• _WHAT YOU NEED TO DO_: Would you please report how many lines of the listing contain "Imagem"? Reply with that number only.
[Opening INFORMATION section]
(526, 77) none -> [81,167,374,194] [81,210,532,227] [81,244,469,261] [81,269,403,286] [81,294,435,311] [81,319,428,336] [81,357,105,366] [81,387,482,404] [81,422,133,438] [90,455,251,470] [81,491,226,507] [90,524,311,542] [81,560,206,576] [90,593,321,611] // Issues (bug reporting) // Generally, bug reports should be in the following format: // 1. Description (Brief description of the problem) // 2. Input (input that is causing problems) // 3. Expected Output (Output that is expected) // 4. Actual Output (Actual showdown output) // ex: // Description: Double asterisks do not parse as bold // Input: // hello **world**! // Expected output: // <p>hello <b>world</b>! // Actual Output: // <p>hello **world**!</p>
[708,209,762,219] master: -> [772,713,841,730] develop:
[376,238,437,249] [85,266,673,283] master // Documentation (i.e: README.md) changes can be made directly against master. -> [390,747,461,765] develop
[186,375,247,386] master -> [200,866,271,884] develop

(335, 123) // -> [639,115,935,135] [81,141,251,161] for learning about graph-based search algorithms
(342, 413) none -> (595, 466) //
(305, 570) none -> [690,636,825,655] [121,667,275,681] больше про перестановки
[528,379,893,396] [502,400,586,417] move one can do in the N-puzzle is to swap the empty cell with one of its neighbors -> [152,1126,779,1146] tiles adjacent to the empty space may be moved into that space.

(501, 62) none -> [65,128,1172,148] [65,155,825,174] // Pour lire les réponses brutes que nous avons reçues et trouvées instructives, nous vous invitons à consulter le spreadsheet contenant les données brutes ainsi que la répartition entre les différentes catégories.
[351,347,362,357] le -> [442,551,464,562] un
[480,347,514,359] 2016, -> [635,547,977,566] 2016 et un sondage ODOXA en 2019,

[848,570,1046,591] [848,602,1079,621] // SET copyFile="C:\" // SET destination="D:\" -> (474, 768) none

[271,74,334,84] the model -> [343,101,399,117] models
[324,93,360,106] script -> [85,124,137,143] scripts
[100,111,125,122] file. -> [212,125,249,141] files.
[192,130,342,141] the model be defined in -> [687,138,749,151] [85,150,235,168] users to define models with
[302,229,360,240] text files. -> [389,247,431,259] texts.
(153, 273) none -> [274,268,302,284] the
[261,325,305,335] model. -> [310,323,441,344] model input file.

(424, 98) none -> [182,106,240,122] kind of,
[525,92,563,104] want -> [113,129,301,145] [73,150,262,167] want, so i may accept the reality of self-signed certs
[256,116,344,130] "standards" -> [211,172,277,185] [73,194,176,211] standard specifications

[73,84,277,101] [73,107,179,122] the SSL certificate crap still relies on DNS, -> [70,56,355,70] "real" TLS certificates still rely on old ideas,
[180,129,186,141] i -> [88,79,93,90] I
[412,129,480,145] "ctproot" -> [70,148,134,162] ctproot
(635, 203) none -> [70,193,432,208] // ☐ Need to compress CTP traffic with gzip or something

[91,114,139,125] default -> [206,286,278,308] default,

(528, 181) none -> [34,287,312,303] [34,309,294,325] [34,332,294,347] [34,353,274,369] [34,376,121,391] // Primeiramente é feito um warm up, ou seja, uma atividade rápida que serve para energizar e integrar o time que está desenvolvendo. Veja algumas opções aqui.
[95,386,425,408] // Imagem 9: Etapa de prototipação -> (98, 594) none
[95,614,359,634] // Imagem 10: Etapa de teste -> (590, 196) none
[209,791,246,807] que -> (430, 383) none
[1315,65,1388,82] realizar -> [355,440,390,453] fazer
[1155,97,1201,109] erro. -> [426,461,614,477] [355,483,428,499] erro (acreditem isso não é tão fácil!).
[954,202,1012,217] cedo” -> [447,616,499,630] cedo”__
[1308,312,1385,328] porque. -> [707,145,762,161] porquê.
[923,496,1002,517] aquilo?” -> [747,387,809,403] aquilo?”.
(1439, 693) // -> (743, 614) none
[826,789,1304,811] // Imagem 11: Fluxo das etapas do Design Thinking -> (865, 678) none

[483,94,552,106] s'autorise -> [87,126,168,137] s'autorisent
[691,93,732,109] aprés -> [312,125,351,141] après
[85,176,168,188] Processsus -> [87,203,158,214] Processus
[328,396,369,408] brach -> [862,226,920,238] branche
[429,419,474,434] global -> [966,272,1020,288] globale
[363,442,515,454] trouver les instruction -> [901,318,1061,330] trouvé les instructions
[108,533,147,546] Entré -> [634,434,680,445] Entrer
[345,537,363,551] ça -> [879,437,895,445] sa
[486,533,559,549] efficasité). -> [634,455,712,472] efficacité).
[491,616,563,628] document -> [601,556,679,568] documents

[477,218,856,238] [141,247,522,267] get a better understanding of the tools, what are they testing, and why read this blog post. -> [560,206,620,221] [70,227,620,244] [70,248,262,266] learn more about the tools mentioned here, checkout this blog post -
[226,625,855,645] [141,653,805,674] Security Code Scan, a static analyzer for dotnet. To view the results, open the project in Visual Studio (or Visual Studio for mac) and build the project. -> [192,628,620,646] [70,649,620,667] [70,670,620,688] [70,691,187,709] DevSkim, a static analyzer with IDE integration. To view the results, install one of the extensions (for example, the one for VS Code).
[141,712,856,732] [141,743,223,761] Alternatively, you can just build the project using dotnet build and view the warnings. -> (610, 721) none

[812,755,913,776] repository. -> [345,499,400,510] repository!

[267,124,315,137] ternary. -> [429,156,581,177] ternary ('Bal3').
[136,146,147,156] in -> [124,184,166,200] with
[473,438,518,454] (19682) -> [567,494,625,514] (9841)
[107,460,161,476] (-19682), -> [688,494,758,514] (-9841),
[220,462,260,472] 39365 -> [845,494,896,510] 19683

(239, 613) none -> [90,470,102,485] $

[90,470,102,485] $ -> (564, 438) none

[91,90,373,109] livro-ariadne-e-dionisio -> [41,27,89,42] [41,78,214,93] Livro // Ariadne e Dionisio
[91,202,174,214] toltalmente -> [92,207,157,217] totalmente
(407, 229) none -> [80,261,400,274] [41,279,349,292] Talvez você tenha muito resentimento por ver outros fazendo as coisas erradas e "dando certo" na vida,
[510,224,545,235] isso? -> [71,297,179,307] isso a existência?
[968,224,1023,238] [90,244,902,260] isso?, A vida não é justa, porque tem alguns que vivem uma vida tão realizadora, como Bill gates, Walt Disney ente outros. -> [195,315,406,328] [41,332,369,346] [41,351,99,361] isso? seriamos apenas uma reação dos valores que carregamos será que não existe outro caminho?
[Closing INFORMATION section]
• _WRITTEN RESPONSE_: 3